• [AIM OF THE TASK]: Copy exactly, and only, the lines from the line containing "[47,27,450,48] PROJECT MOCK" through the last line of the records below, both included.
***** TASK INPUT *****
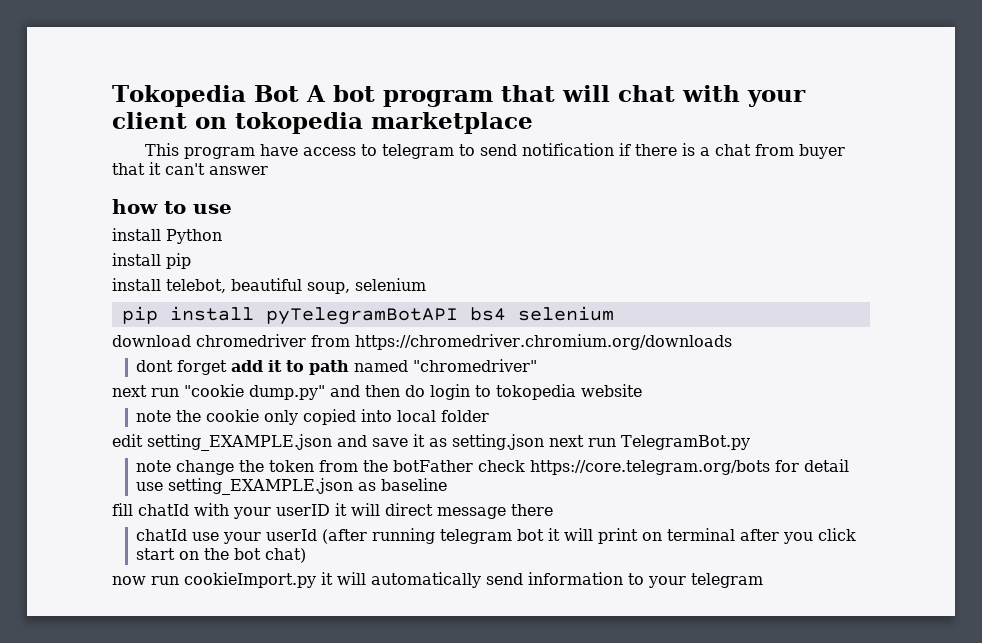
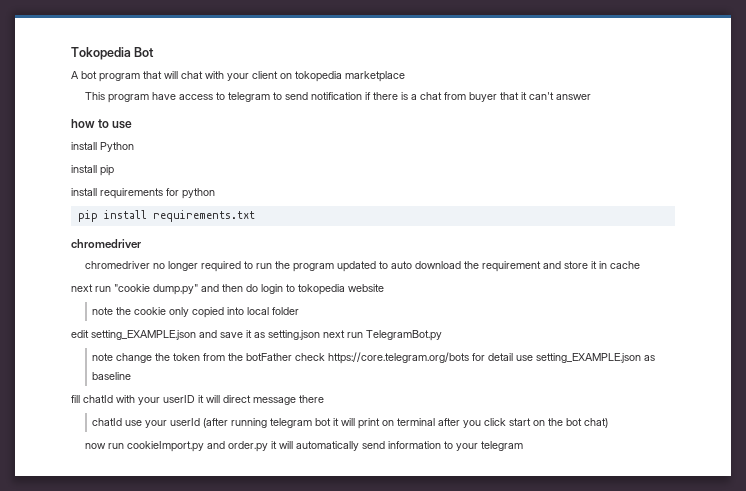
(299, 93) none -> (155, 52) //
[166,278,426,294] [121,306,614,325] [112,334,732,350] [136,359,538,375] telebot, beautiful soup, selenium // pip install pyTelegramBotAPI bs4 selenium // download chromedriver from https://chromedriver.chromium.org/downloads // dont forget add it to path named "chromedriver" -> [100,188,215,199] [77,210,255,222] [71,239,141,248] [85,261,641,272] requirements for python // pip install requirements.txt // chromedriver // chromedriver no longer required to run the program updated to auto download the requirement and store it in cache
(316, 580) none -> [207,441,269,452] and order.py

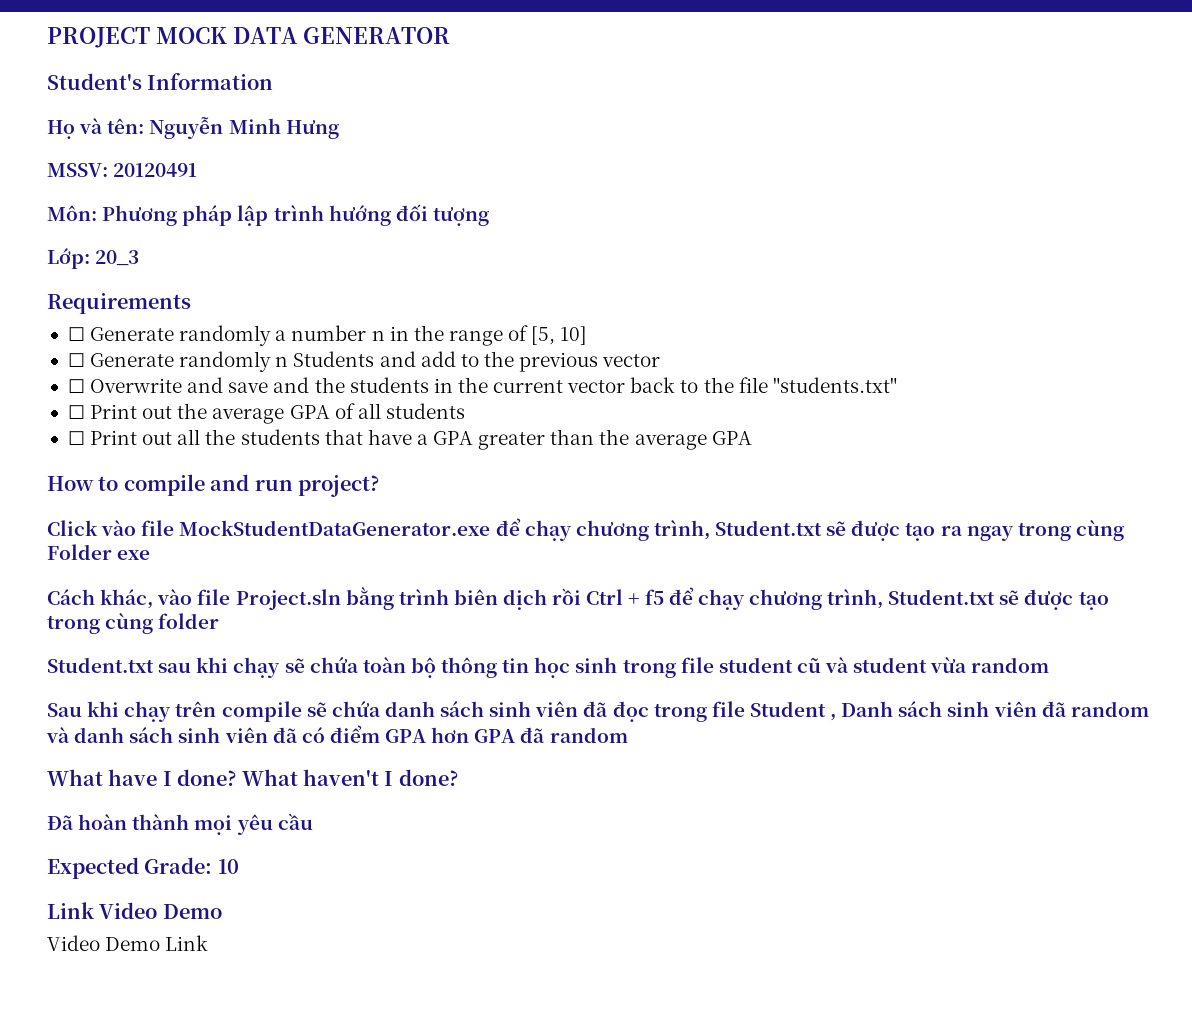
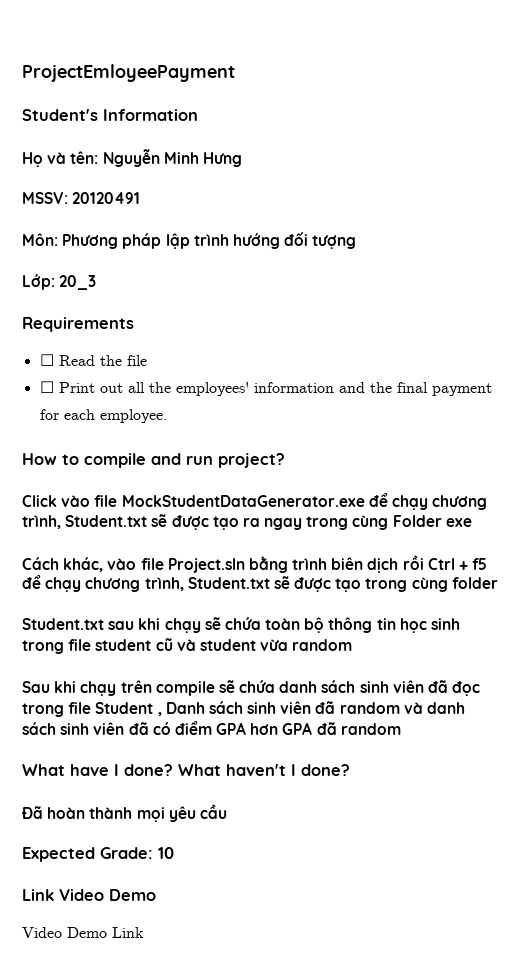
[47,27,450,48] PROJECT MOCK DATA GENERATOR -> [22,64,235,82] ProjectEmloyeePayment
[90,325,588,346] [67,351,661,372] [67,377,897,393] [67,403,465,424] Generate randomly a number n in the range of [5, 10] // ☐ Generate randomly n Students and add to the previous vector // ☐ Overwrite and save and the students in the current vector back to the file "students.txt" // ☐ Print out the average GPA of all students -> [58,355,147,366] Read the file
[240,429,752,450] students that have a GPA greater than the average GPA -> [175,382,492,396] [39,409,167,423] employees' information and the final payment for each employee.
*****
• [ANSWER BELOW]:
[47,27,450,48] PROJECT MOCK DATA GENERATOR -> [22,64,235,82] ProjectEmloyeePayment
[90,325,588,346] [67,351,661,372] [67,377,897,393] [67,403,465,424] Generate randomly a number n in the range of [5, 10] // ☐ Generate randomly n Students and add to the previous vector // ☐ Overwrite and save and the students in the current vector back to the file "students.txt" // ☐ Print out the average GPA of all students -> [58,355,147,366] Read the file
[240,429,752,450] students that have a GPA greater than the average GPA -> [175,382,492,396] [39,409,167,423] employees' information and the final payment for each employee.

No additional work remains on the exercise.